[FFmpeg-devel] [PATCH v2 2/2] avformat/movenc: add support for TTML muxing
Andreas Rheinhardt
andreas.rheinhardt at outlook.com
Wed Jul 21 16:54:19 EEST 2021
Jan Ekström:
> From: Jan Ekström <jan.ekstrom at 24i.com>
>
> Includes basic support for both the ISMV ('dfxp') and MP4 ('stpp')
> methods.
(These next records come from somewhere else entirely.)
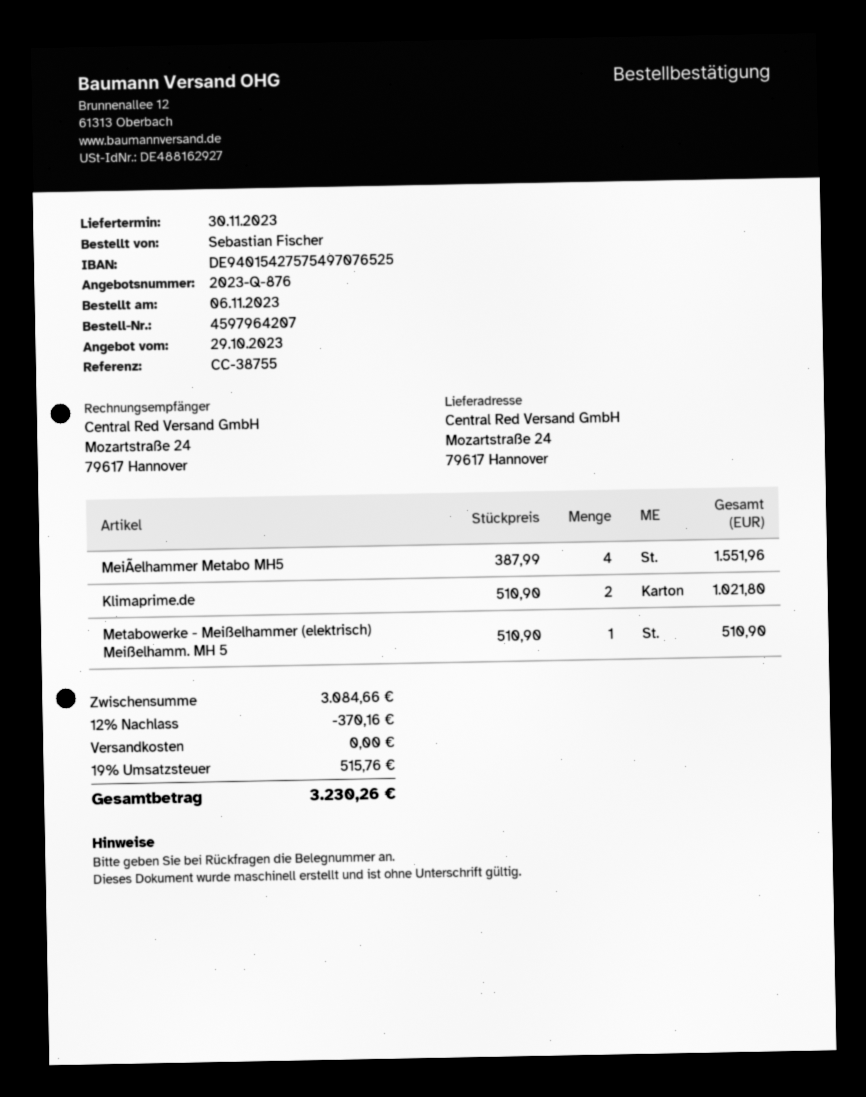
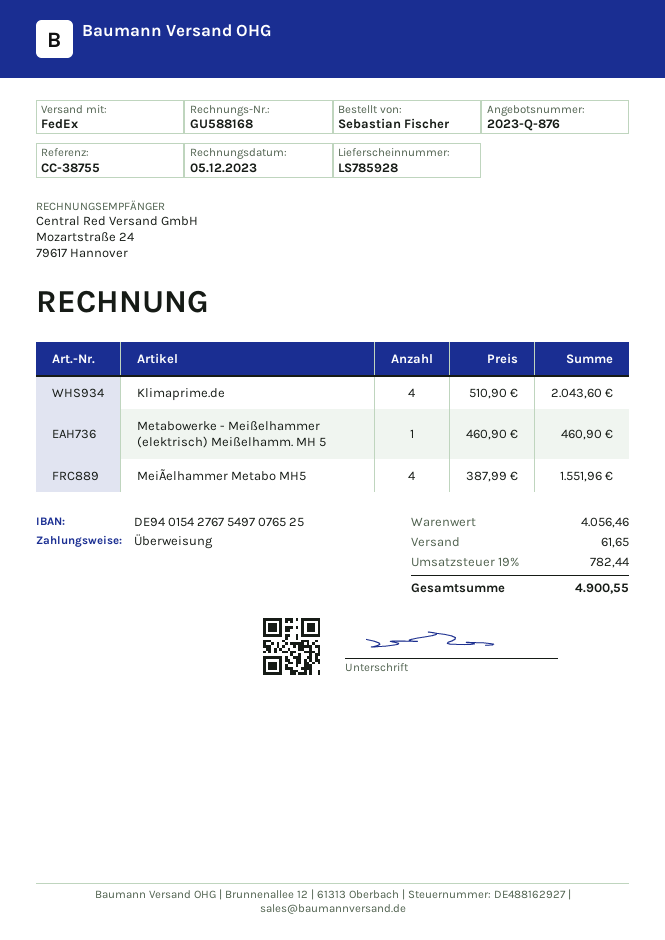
bank account: DE94015427575497076525 -> DE94015427675497076525
Klimaprime.de: 2 x 510.90 = 1021.80 -> 4 x 510.90 = 2043.60
Metabowerke - Meißelhammer (elektrisch) Meißelhamm. MH 5: 1 x 510.90 = 510.90 -> 1 x 460.90 = 460.90
subtotal: 3084.66 -> 4056.46
discount: 12% = 370.16 -> none
shipping: 0.00 -> 61.65
tax: 19% = 515.76 -> 19% = 782.44
total: 3230.26 -> 4900.55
This initial version also foregoes fragmentation support
> in case the built-in sample squashing is to be utilized, as this
> eases the initial review.
>
> Additionally, add basic tests for both muxing modes in MP4.
>
> Signed-off-by: Jan Ekström <jan.ekstrom at 24i.com>
> ---
> libavformat/Makefile | 2 +-
> libavformat/isom.h | 3 +
> libavformat/movenc.c | 167 +++++++++++++++++++++++++-
> libavformat/movenc.h | 5 +
> libavformat/movenc_ttml.c | 195 +++++++++++++++++++++++++++++++
> libavformat/movenc_ttml.h | 31 +++++
> tests/fate/subtitles.mak | 4 +
> tests/ref/fate/sub-ttml-mp4-dfxp | 44 +++++++
> tests/ref/fate/sub-ttml-mp4-stpp | 44 +++++++
> 9 files changed, 492 insertions(+), 3 deletions(-)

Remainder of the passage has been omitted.